[
https://issues.apache.org/jira/browse/HBASE-7525?page=com.atlassian.jira.plugin.system.issuetabpanels:comment-tabpanel&focusedCommentId=13754458#comment-13754458
]
takeshi.miao commented on HBASE-7525:
-------------------------------------
Dear [~stack]
Here is the answer for your questions
{quote}
./hbase-0.95.3-SNAPSHOT/bin/hbase --config /home/stack/conf_hbase
org.apache.hadoop.hbase.tool.Canary
... it goes off and does something; default looks to go and get from all
regions.
{quote}
Yes, it's default behavior is just align with the old one, does the all regions
monitoring
bq. You add 2013-08-29 09:32:16,463 DEBUG [main] tool.Canary: runCount=2. What
does it mean ?
It is the internal DEBUG msg, for counting how many loop of this monitor
instance did; It can help user to observe the monitor instance's behavior
whether as expected
Following are the questions you asked about _'-regionserver'_ option
{quote}
{code}
Usage: bin/hbase org.apache.hadoop.hbase.tool.Canary [opts] [table/regionserver
1 [table/regionserver 2...]]
...
{code}
{quote}
{quote}
Would it be clearer if the -regionserver option took arguments as in
-regionserver=rs1,rs2,rs3 etc.?
How to interpret this then:
Usage: bin/hbase org.apache.hadoop.hbase.tool.Canary -regionserver=rs1 table1
Would above only get regions from table1 on rs1? If no regions from table1 then
it would print out there are none?
{quote}
The option _'-regionserver'_ (regionserver mode) is exclusive with the default
mode (region mode), which means user can only choose to use default mode or
regionserver mode either
bq. I do not know how to read 'table/regionserver 1'. What is the '1'?

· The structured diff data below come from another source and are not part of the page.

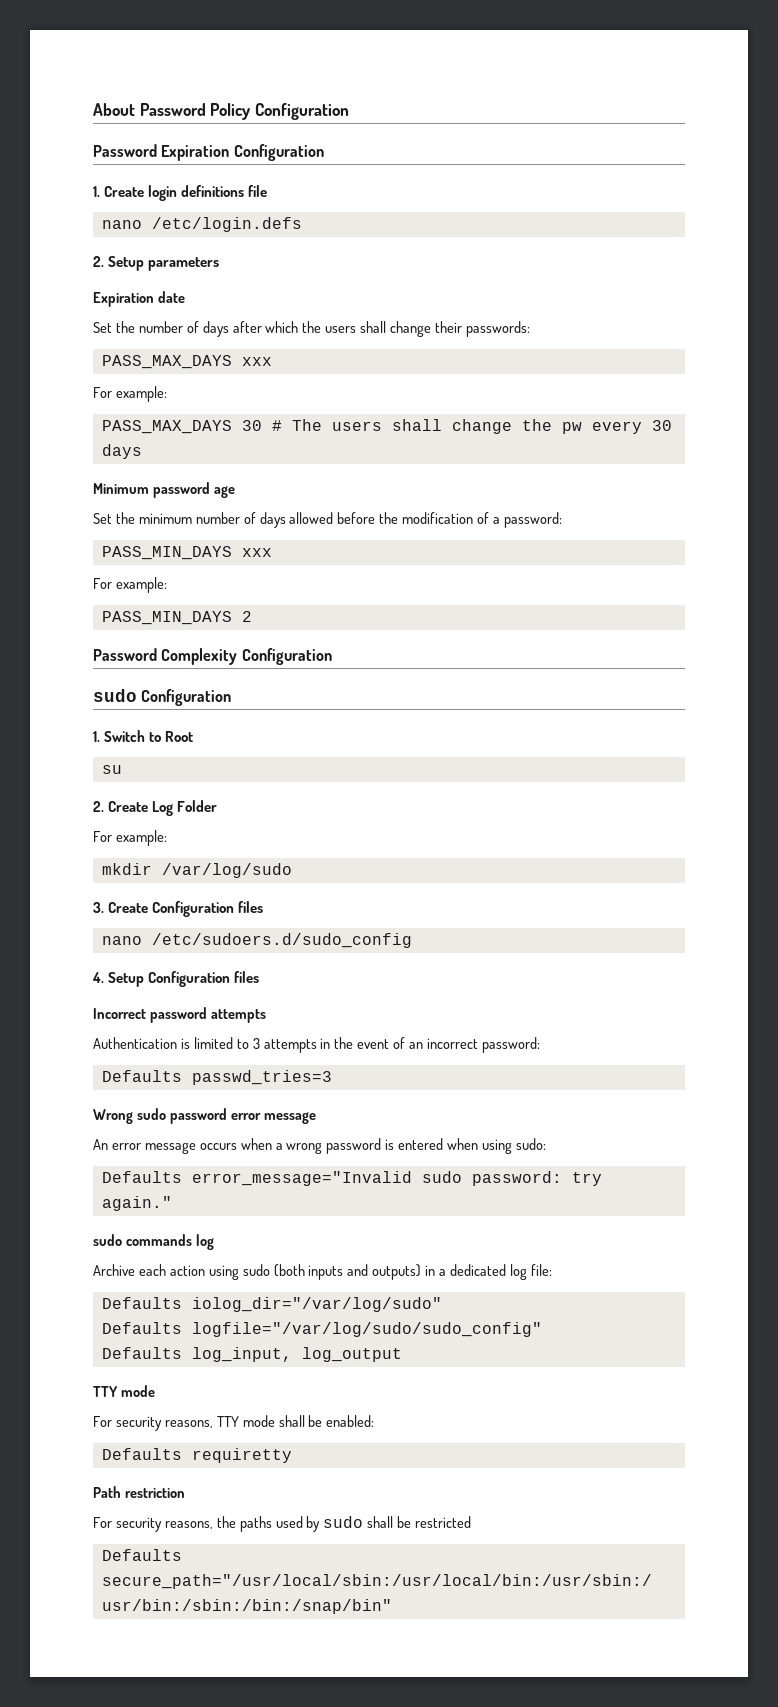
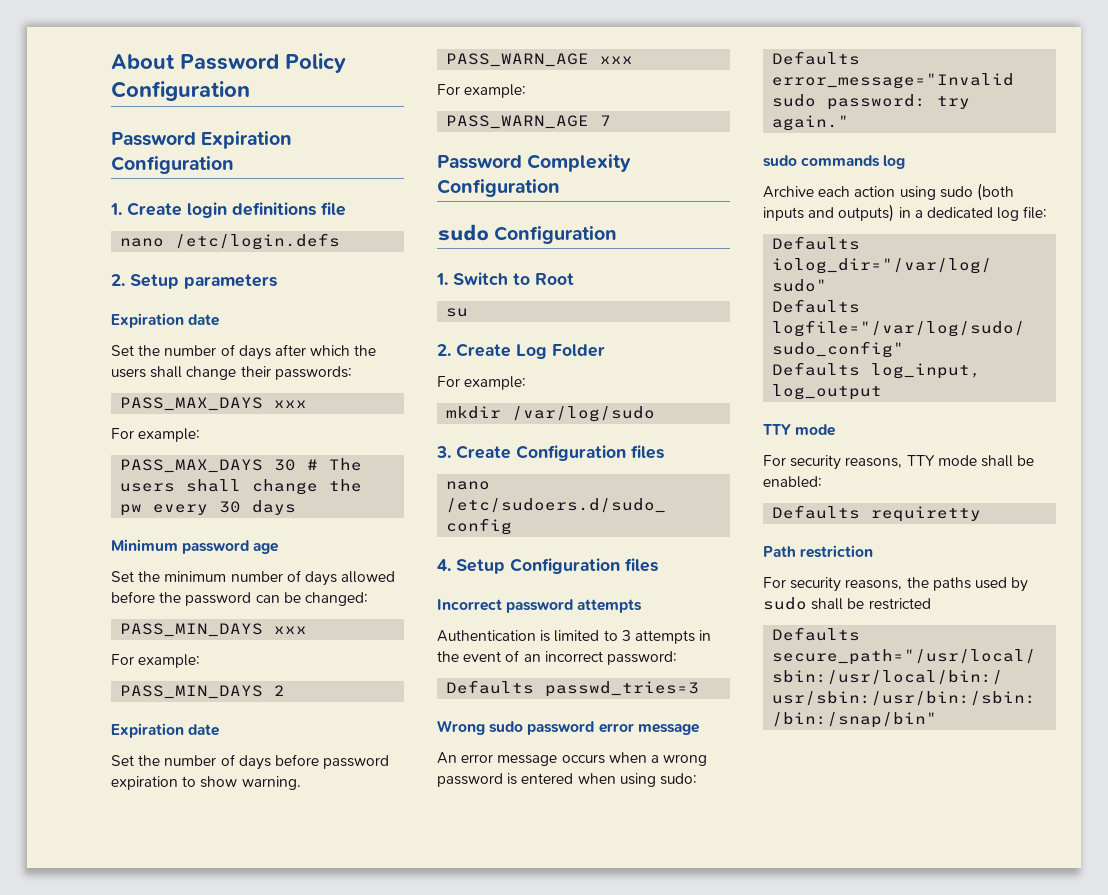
- Set the minimum number of days allowed before the modification of a password:
+ Set the minimum number of days allowed before the password can be changed:
  PASS_MIN_DAYS 2
+ Expiration date
+ Set the number of days before password expiration to show warning.
+ PASS_WARN_AGE xxx
+ For example:
+ PASS_WARN_AGE 7

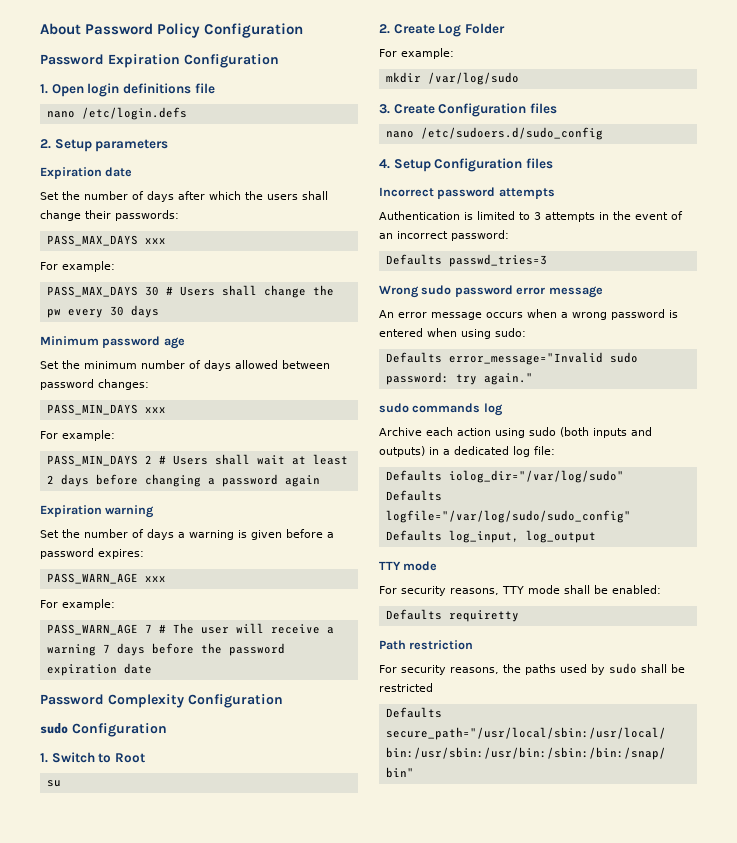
- 1. Create login definitions file
+ 1. Open login definitions file
- PASS_MAX_DAYS 30 # The users shall change the pw every 30 days
+ PASS_MAX_DAYS 30 # Users shall change the pw every 30 days
- Set the minimum number of days allowed before the password can be changed:
+ Set the minimum number of days allowed between password changes:
- PASS_MIN_DAYS 2
- Expiration date
- Set the number of days before password expiration to show warning.
+ PASS_MIN_DAYS 2 # Users shall wait at least 2 days before changing a password again
+ Expiration warning
+ Set the number of days a warning is given before a password expires:
- PASS_WARN_AGE 7
+ PASS_WARN_AGE 7 # The user will receive a warning 7 days before the password expiration date

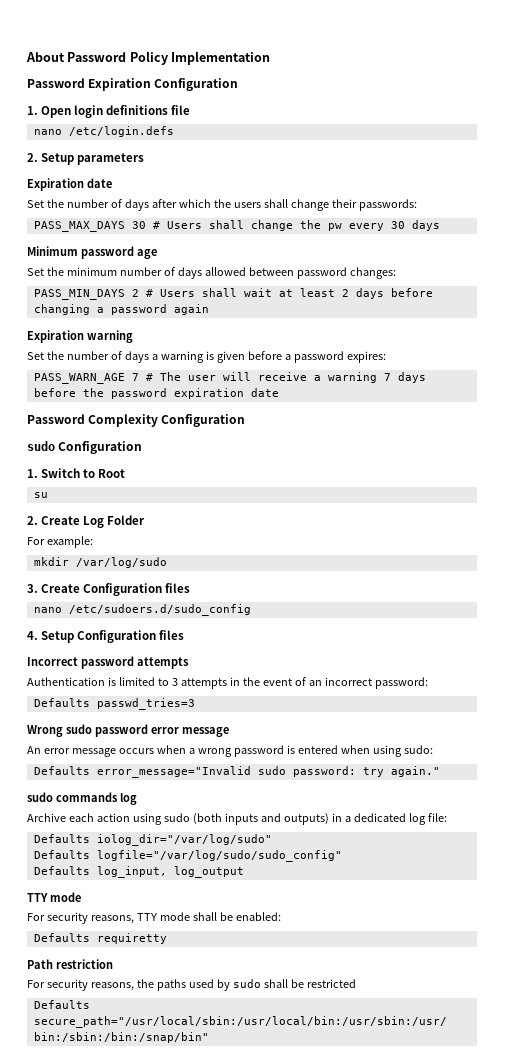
- About Password Policy Configuration
+ About Password Policy Implementation
- PASS_MAX_DAYS xxx
- For example:
- PASS_MIN_DAYS xxx
- For example:
- PASS_WARN_AGE xxx
- For example:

So it seems the usage output confuses the user, I would like to change it to
following, how do you think ?
{code}
Usage: bin/hbase org.apache.hadoop.hbase.tool.Canary [opts] [table|regionserver
[table|regionserver ...]]
...
{code}
{quote}
Or if you pass a table1 when you have a -regionserver option specified, you
could just fail with "Cannot pass a tablename when using the -regionserver
option" – that'd probably be simplest.
{quote}
Yes, this is a good suggestion, but currently I would not check this if the
passed arguments are whether tableNames in HBase, due to I need to new a
HBaseAdim instance to get the table list firstly, then compare them with the
passed argument.
How do you think that I modify the usage output more precisely for
-regionserver option ? such as...
{code}
...
-regionserver replace the table argument to regionserver,
which means to enable regionserver mode, instead of region mode (default)
...
{code}
Either way is ok for me.
I will upload the new patches after we confirm which way to go, and tks for
your questions and suggestions :)
> A canary monitoring program specifically for regionserver
> ---------------------------------------------------------
>
> Key: HBASE-7525
> URL: https://issues.apache.org/jira/browse/HBASE-7525
> Project: HBase
> Issue Type: New Feature
> Components: monitoring
> Affects Versions: 0.94.0
> Reporter: takeshi.miao
> Priority: Critical
> Fix For: 0.98.0
>
> Attachments: HBASE-7525-0.95-v0.patch, HBASE-7525-0.95-v1.patch,
> HBASE-7525-0.95-v3.patch, HBASE-7525-0.95-v4.patch, HBASE-7525-0.95-v6.patch,
> HBASE-7525-trunk-v2.patch, HBASE-7525-v0.patch, RegionServerCanary.java
>
>
> *Motivation*
> This ticket is to provide a canary monitoring tool specifically for
> HRegionserver, details as follows
> 1. This tool is required by operation team due to they thought that the
> canary for each region of a HBase is too many for them, so I implemented this
> coarse-granular one based on the original o.a.h.h.tool.Canary for them
> 2. And this tool is implemented by multi-threading, which means the each Get
> request sent by a thread. the reason I use this way is due to we suffered the
> region server hung issue by now the root cause is still not clear. so this
> tool can help operation team to detect hung region server if any.
> *example*
> 1. the tool docs
> ./bin/hbase org.apache.hadoop.hbase.tool.RegionServerCanary -help
> Usage: [opts] [regionServerName 1 [regionServrName 2...]]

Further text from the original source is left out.